Work required: Collect every line of the records below that contains the word "Singlemode".

Change detection data

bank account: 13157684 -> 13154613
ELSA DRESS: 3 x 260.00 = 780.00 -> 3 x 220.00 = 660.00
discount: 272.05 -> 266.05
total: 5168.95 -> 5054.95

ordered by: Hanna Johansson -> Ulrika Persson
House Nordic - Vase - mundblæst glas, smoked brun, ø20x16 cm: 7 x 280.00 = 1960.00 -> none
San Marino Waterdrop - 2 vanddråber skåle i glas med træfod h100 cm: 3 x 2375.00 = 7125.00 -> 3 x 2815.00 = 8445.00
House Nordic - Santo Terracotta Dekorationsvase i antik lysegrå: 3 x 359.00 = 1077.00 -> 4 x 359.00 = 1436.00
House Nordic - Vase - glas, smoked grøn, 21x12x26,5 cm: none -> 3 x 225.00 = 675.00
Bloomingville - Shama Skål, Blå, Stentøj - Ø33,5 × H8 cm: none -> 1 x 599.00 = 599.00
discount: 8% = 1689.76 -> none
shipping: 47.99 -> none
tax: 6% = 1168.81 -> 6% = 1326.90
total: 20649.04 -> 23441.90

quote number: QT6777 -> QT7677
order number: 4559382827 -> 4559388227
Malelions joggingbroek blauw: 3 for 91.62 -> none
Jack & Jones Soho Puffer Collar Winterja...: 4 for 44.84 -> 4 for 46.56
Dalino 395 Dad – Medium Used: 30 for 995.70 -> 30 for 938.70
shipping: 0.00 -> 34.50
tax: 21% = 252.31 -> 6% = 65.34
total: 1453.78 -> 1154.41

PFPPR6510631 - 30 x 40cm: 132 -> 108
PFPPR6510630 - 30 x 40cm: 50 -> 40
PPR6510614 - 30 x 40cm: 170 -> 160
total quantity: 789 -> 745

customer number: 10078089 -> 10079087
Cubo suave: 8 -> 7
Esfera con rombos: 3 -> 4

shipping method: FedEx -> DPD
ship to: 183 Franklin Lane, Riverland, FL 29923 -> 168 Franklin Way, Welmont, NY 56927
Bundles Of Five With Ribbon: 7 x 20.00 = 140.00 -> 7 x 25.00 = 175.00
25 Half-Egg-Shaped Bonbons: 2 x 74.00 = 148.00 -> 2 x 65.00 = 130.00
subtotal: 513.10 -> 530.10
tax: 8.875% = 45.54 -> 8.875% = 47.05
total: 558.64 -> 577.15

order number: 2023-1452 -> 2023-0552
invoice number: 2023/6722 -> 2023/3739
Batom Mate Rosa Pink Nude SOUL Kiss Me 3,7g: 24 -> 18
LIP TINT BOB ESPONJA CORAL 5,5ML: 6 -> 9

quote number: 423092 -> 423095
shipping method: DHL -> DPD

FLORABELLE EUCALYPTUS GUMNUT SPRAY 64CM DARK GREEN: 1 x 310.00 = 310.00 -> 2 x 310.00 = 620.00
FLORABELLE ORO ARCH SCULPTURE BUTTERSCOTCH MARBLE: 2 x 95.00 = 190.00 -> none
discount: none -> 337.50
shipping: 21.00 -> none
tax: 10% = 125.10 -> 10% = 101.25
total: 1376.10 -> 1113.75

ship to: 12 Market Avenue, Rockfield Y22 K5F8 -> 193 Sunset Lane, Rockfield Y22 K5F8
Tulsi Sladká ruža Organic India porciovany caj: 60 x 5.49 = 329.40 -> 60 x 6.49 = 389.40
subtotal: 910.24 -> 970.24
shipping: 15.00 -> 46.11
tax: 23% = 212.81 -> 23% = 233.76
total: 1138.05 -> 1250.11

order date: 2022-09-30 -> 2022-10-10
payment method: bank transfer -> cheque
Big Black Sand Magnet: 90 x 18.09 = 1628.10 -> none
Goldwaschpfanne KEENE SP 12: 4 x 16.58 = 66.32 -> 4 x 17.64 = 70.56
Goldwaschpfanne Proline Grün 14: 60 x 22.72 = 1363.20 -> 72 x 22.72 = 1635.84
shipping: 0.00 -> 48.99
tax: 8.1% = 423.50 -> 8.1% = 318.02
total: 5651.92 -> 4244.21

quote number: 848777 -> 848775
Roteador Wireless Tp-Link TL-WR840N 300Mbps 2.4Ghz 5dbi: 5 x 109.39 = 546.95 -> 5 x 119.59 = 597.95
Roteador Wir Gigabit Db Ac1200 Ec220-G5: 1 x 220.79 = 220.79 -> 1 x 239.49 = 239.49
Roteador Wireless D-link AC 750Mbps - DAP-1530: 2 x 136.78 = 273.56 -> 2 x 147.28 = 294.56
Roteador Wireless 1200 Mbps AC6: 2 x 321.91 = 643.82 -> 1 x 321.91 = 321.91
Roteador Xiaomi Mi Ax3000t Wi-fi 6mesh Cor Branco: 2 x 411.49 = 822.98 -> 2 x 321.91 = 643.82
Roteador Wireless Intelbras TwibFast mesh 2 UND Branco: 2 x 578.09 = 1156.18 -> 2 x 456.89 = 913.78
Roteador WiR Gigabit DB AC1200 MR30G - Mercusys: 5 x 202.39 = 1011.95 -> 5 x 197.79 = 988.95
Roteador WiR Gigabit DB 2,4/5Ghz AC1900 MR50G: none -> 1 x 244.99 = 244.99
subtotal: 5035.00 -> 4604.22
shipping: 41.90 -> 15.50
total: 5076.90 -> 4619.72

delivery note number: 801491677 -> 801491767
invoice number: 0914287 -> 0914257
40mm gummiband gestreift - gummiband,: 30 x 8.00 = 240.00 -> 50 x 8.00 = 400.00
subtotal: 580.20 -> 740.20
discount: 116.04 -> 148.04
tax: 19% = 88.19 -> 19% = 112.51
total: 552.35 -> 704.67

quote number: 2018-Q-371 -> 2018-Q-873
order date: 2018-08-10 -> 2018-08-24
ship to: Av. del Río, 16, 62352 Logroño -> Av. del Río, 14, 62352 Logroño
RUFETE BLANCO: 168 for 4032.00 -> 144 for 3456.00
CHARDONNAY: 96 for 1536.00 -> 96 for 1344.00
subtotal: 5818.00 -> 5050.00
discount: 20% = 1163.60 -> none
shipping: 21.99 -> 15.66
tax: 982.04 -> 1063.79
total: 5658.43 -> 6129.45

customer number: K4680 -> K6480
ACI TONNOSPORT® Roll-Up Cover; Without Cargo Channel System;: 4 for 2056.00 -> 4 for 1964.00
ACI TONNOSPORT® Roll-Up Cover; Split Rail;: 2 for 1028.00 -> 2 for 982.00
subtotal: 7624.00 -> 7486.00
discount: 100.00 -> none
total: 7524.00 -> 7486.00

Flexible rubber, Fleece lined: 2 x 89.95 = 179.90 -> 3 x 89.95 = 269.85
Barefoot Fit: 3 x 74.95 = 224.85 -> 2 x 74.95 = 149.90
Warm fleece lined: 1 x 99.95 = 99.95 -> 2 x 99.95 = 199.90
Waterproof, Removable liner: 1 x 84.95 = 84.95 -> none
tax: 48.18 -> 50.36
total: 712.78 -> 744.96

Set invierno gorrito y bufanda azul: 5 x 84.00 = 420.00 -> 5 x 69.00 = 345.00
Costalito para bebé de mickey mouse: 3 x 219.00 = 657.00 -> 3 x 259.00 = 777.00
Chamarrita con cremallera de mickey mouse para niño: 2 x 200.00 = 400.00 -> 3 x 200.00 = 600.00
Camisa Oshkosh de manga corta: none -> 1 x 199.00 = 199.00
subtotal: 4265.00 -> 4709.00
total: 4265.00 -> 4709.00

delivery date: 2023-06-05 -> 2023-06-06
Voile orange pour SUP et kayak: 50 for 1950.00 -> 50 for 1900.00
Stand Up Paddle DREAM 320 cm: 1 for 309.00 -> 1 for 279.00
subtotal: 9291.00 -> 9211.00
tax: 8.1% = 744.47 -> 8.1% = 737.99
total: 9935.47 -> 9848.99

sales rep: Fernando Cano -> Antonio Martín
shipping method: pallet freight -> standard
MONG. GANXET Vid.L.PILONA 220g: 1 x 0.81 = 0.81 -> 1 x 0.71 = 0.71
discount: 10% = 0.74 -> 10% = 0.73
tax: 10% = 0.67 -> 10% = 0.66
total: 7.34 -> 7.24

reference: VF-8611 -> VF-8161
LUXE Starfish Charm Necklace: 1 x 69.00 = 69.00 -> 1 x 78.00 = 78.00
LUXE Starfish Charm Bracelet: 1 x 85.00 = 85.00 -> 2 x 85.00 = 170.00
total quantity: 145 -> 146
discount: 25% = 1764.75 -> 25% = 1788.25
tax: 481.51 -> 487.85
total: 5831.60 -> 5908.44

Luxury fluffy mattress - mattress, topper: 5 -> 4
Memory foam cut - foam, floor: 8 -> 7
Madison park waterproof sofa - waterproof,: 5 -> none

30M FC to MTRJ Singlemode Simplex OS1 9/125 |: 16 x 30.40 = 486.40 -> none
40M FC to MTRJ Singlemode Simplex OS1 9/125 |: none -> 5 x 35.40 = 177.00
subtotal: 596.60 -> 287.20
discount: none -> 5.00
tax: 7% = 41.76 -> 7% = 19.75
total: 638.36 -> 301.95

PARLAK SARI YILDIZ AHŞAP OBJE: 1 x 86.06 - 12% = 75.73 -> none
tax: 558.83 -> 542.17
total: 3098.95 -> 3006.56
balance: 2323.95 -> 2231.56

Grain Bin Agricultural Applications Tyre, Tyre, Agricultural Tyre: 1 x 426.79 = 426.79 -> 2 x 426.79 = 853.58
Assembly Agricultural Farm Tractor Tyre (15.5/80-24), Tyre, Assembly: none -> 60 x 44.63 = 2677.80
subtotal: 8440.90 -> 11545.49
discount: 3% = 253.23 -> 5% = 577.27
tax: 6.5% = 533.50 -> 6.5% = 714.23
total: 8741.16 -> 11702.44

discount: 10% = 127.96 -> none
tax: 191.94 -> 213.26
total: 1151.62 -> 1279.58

Solution to the exercise:
30M FC to MTRJ Singlemode Simplex OS1 9/125 |: 16 x 30.40 = 486.40 -> none
40M FC to MTRJ Singlemode Simplex OS1 9/125 |: none -> 5 x 35.40 = 177.00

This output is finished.